**Provided data**.
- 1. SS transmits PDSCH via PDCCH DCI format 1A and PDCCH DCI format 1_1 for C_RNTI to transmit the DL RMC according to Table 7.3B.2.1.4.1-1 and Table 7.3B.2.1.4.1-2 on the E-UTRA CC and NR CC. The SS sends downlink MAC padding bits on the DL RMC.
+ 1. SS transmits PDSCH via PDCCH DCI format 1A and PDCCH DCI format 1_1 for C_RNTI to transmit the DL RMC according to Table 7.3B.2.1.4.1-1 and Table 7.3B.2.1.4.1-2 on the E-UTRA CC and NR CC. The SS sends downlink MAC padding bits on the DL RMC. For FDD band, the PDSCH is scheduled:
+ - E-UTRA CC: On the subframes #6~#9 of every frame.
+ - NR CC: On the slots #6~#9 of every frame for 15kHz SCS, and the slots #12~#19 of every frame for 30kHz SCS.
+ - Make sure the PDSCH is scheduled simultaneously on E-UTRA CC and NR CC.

* * *

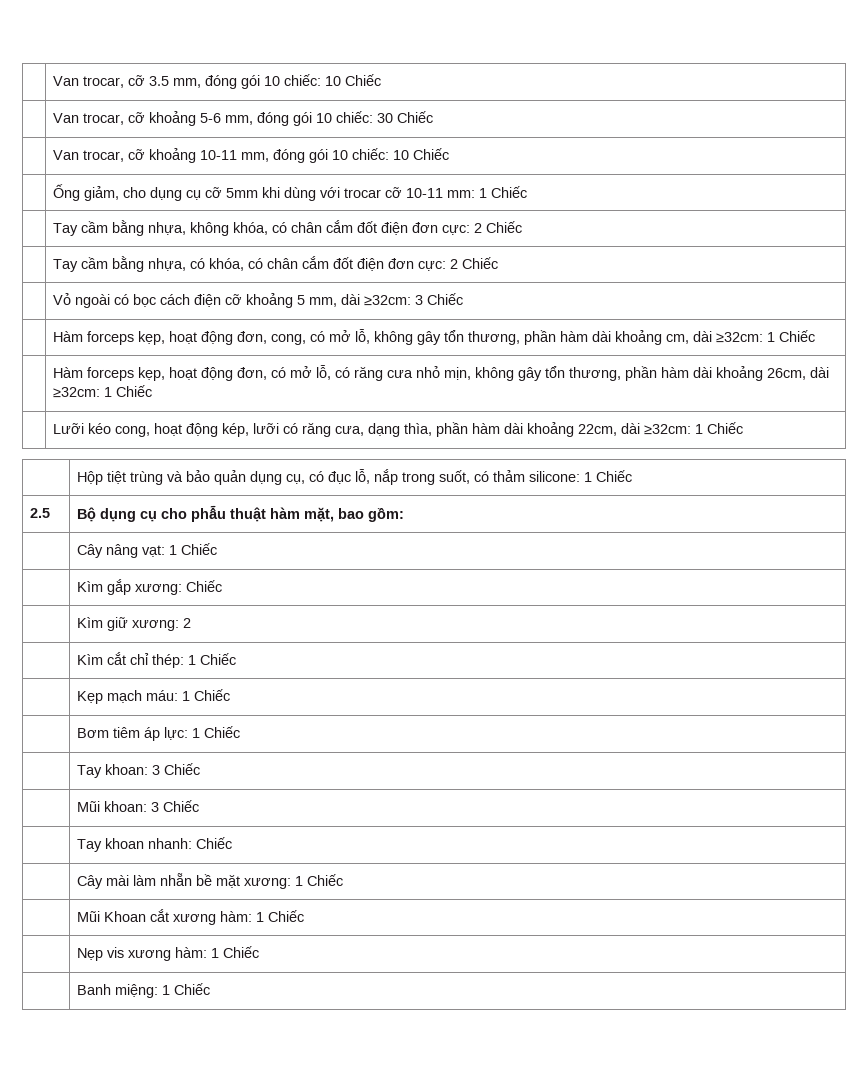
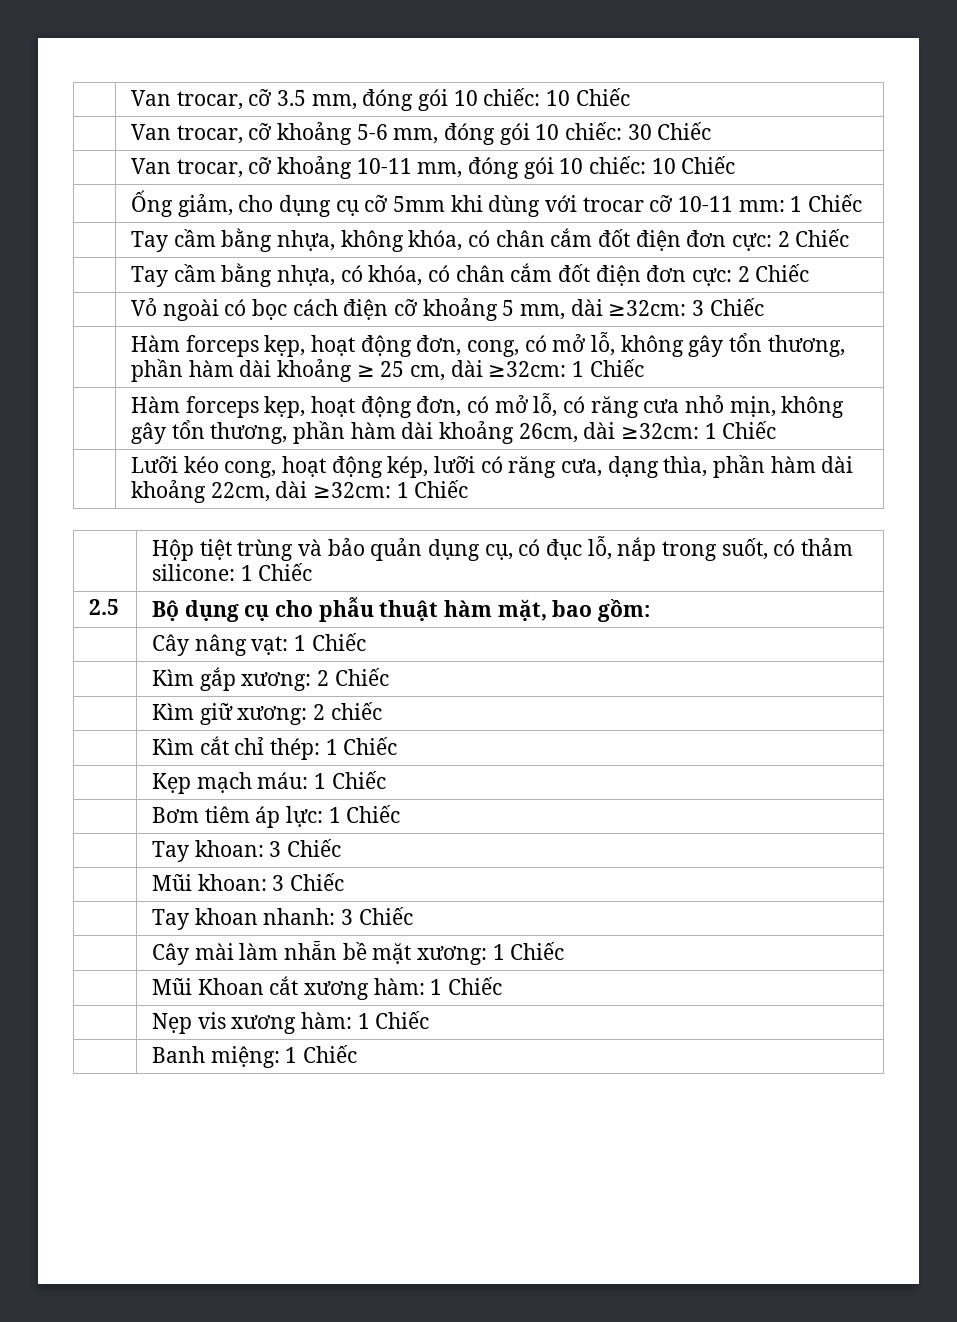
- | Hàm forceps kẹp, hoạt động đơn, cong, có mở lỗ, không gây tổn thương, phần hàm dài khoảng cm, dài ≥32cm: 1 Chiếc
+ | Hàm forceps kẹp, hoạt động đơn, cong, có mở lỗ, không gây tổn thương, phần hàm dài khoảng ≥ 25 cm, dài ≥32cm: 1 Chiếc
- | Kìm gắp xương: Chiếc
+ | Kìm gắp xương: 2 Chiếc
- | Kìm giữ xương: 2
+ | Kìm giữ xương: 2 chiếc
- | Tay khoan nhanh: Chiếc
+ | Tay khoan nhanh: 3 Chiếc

**What to work on**. Using the entries above, output exactly the lines between the line holding "gắp xương: 2 Chiếc" and the line holding "nhanh: 3 Chiếc", end lines included, and nothing more.

**Your solution**.
+ | Kìm gắp xương: 2 Chiếc
- | Kìm giữ xương: 2
+ | Kìm giữ xương: 2 chiếc
- | Tay khoan nhanh: Chiếc
+ | Tay khoan nhanh: 3 Chiếc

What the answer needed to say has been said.